The records:

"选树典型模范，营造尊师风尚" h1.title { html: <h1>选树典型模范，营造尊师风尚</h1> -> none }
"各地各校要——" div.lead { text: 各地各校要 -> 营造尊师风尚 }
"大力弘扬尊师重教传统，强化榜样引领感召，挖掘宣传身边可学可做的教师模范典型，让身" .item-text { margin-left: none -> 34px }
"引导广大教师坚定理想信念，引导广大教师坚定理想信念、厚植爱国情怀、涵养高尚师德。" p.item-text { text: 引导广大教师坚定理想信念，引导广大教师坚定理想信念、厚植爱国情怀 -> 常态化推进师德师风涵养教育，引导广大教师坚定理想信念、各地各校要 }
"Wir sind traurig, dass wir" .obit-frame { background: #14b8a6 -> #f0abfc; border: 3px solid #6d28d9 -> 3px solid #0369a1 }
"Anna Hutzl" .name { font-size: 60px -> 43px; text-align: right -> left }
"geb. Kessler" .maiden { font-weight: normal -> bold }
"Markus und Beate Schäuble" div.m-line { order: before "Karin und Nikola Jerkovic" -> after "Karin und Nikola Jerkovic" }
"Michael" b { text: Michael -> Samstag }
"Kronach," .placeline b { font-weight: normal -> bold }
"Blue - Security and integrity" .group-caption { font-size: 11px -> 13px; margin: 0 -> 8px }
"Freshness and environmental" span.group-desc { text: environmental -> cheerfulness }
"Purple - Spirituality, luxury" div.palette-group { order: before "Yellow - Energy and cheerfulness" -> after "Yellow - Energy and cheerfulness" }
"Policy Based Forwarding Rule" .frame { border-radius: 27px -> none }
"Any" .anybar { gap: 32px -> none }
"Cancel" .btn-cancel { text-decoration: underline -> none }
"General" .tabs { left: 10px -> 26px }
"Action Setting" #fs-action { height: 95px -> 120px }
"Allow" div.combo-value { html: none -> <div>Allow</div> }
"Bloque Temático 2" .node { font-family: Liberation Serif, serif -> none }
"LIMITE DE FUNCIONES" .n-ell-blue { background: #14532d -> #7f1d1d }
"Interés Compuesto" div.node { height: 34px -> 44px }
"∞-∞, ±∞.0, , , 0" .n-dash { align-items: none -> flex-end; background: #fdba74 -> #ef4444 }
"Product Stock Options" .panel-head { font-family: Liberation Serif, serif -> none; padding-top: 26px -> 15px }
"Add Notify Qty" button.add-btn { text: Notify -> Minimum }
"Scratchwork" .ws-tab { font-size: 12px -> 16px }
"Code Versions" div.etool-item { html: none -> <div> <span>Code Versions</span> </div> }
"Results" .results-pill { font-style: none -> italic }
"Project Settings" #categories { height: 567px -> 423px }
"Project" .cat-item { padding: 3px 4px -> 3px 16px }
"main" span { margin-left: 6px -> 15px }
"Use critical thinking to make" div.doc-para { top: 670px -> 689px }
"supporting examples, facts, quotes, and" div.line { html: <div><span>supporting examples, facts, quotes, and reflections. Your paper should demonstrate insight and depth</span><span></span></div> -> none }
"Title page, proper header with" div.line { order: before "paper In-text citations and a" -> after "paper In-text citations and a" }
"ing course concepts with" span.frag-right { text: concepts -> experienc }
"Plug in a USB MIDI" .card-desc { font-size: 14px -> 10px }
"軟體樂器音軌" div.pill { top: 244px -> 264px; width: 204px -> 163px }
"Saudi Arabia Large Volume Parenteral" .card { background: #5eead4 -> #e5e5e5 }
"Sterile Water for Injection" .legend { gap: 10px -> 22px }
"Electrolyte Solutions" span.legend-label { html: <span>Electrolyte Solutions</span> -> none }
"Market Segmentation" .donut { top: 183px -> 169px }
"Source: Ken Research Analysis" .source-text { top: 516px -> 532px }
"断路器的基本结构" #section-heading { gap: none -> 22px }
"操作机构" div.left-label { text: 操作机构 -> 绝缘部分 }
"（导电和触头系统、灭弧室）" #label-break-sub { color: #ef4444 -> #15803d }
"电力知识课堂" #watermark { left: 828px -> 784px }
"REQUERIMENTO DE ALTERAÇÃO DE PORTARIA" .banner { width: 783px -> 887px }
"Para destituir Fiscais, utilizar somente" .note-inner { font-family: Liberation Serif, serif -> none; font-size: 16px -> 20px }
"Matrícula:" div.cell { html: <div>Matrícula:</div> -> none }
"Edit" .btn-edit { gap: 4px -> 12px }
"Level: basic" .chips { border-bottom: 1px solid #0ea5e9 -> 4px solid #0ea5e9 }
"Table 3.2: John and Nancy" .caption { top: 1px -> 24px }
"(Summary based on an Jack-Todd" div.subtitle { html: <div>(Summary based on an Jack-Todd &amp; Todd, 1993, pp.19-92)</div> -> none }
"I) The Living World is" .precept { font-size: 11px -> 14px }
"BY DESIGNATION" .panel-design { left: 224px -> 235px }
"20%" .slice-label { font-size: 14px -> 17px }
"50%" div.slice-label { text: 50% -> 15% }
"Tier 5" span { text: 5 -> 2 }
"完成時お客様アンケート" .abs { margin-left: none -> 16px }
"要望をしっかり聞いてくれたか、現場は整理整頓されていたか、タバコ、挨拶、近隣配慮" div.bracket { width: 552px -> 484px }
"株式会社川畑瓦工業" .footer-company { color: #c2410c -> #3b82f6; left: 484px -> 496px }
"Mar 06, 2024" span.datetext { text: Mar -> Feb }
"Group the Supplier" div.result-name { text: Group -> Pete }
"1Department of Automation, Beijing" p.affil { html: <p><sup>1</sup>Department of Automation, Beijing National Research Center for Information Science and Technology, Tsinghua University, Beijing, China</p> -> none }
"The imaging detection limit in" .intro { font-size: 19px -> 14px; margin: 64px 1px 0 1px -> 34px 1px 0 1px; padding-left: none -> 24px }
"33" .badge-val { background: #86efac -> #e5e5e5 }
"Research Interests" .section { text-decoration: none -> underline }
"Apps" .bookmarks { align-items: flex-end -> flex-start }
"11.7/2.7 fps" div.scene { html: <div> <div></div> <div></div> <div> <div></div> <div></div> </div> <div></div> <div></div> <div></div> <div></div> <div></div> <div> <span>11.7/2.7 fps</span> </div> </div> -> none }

Assigned task: Within the entries above, find the string "flex" and return each line that holds it.

Exercise solution:
"∞-∞, ±∞.0, , , 0" .n-dash { align-items: none -> flex-end; background: #fdba74 -> #ef4444 }
"Apps" .bookmarks { align-items: flex-end -> flex-start }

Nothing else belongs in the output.